A related issue that has been discussed a lot is reusing recorded classes and who owns the copyright – the professor or the college.

That surprises me. In an academic field, I would have assumed an issue of copyrights would be important enough that it would have been explicitly addressed.

I suspect there is a lot of local variation in use of terms. I had an adjunct appointment for some time after I left academia, which mostly meant I could continue to supervise grad students. But once I stopped that, there wasn’t any real connection and the appointment wasn’t renewed. No big deal.

Senior people in industry that are cooperating on research may also get adjunct appointments. That helps everyone.

My father had a clinical appointment, he taught students in the medical school but wasn’t paid. The hospital where he worked was expected to cover this as part of their role in the medical school. Dad was quite proud of being listed in the university annual reports as having an academic appointment.

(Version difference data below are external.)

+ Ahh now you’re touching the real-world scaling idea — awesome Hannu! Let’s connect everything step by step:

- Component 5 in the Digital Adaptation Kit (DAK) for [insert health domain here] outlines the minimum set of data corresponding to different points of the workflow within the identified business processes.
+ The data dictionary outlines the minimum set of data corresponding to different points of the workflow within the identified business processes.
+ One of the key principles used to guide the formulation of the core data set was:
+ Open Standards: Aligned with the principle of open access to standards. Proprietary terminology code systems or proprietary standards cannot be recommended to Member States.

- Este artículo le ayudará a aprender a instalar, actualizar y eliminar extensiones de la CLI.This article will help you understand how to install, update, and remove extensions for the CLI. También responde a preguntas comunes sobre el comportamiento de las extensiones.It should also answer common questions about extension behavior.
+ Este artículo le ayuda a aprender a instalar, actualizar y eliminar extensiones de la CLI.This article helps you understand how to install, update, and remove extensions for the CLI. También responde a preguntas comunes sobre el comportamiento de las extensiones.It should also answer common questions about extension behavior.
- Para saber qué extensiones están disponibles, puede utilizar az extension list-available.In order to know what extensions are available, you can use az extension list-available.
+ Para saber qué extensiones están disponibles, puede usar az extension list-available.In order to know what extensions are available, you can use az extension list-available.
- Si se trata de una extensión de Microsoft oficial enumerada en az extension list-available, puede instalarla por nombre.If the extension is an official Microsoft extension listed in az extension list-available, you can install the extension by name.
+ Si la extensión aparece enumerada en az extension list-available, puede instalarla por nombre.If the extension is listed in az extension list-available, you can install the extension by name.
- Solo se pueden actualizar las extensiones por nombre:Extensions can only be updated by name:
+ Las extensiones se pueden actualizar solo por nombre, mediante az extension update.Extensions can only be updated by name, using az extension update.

There are definite rules about patents – usually its some kind of sharing. There are definite rules about copyrights on published works. Usually the professor owns them (though they are mostly transferred to the publisher). What was new and therefore not covered in previous rules was a recording of a lecture.

At my workplace, the answer is “it depends”. Full-time employees are expected to live in the state unless they have special permission (I don’t know who grants this permission, but it is a board of regents policy). I expect that might be different for institutions that are right on the border with another state. From there, for things like teaching, it depends on the modality of their course. I’m not sure about adjuncts’ ability to teach from out of state at my institution.

I do have colleagues within the unit of the university I work for who have adjuncted for other schools remotely. We’re in Georgia, but I know people have taught for San Jose State, Syracuse, and Virginia Commonwealth.

Which, as I said, surprises me. It’s not like recording somebody talking is a new technology. And as you note, this is a field where people are aware of intellectual property rights. So I would have thought some time back around sixty years ago, somebody would have asked “Hey, if I tape my class, do I own the rights to the recording?” and a policy would have been arrived at which everyone is now aware of.

Recording someone talking is not new technology - but recording someone talking and reusing it to avoid paying someone to stand in front of a class and give a lecture live is a new use in academia . * There’s almost certainly an answer in terms of the law - my guess is that if the recording is of an actual class , it’s considered a “work for hire” and the university owns it . But institutions can have policies that give the instructor the copyright, and that’s what discussions are about. Because if the university owns the recording , they don’t even need to pay one person each semester in your example.

* I’ve seen it for years outside a university context - but those recorded trainings weren’t going to cause anyone to lose a job. Because training was maybe 1% of the recorded person’s job at most- probably less.